What you are asked to do: Pictures should be left out when the listing below is repeated word for word.
-------------------------
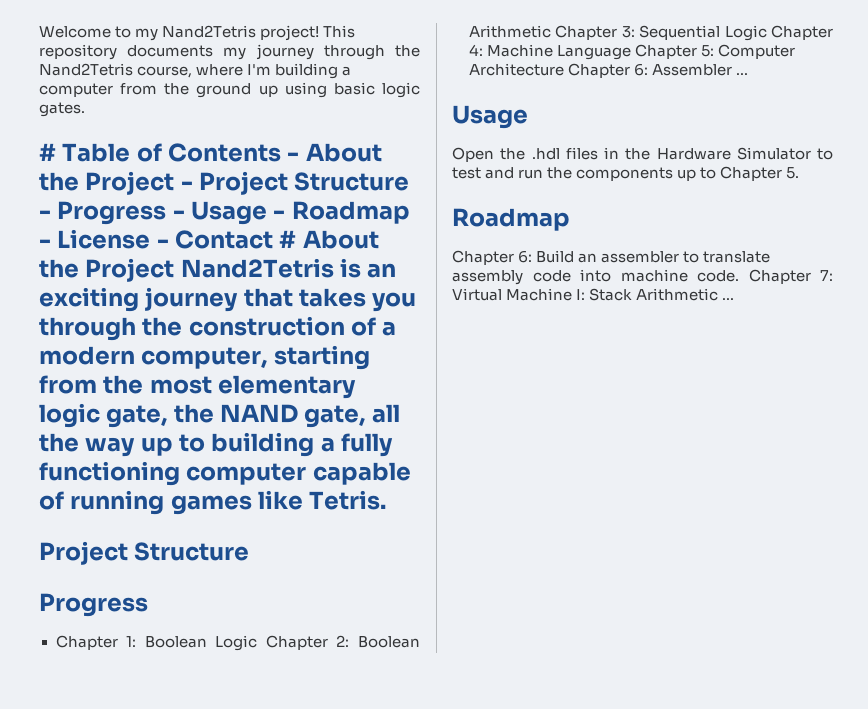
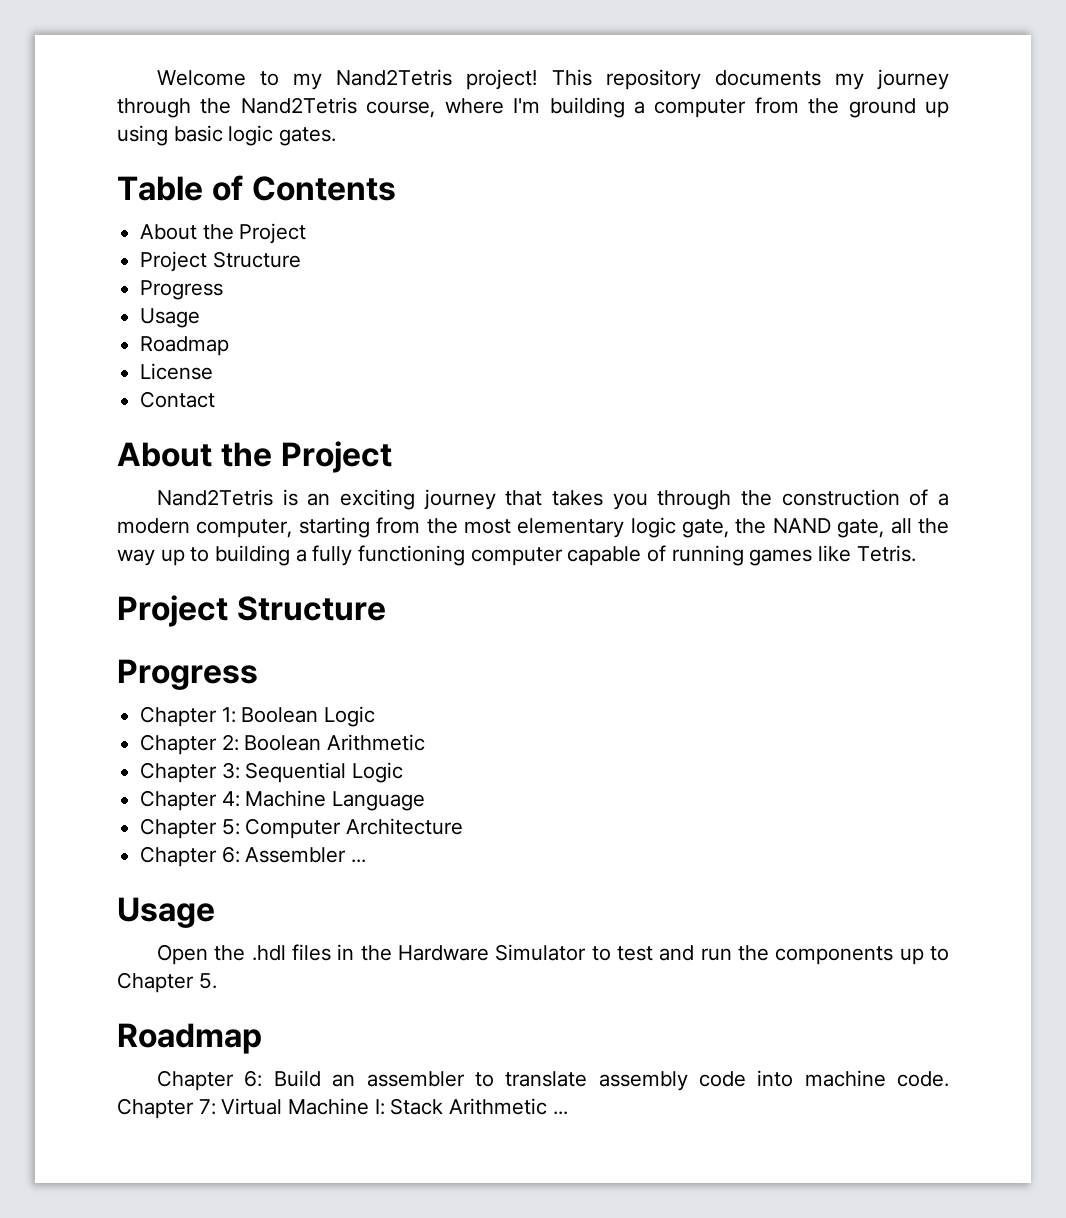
- # Table of Contents - About the Project - Project Structure - Progress - Usage - Roadmap - License - Contact # About the Project Nand2Tetris is an exciting journey that takes you through the construction of a modern computer, starting from the most elementary logic gate, the NAND gate, all the way up to building a fully functioning computer capable of running games like Tetris.
+ Table of Contents
+ About the Project
+ Project Structure
+ Progress
+ Usage
+ Roadmap
+ License
+ Contact
+ About the Project
+ Nand2Tetris is an exciting journey that takes you through the construction of a modern computer, starting from the most elementary logic gate, the NAND gate, all the way up to building a fully functioning computer capable of running games like Tetris.
- Chapter 1: Boolean Logic Chapter 2: Boolean Arithmetic Chapter 3: Sequential Logic Chapter 4: Machine Language Chapter 5: Computer Architecture Chapter 6: Assembler ...
+ Chapter 1: Boolean Logic
+ Chapter 2: Boolean Arithmetic
+ Chapter 3: Sequential Logic
+ Chapter 4: Machine Language
+ Chapter 5: Computer Architecture
+ Chapter 6: Assembler ...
-------------------------
Result of this task:
- # Table of Contents - About the Project - Project Structure - Progress - Usage - Roadmap - License - Contact # About the Project Nand2Tetris is an exciting journey that takes you through the construction of a modern computer, starting from the most elementary logic gate, the NAND gate, all the way up to building a fully functioning computer capable of running games like Tetris.
+ Table of Contents
+ About the Project
+ Project Structure
+ Progress
+ Usage
+ Roadmap
+ License
+ Contact
+ About the Project
+ Nand2Tetris is an exciting journey that takes you through the construction of a modern computer, starting from the most elementary logic gate, the NAND gate, all the way up to building a fully functioning computer capable of running games like Tetris.
- Chapter 1: Boolean Logic Chapter 2: Boolean Arithmetic Chapter 3: Sequential Logic Chapter 4: Machine Language Chapter 5: Computer Architecture Chapter 6: Assembler ...
+ Chapter 1: Boolean Logic
+ Chapter 2: Boolean Arithmetic
+ Chapter 3: Sequential Logic
+ Chapter 4: Machine Language
+ Chapter 5: Computer Architecture
+ Chapter 6: Assembler ...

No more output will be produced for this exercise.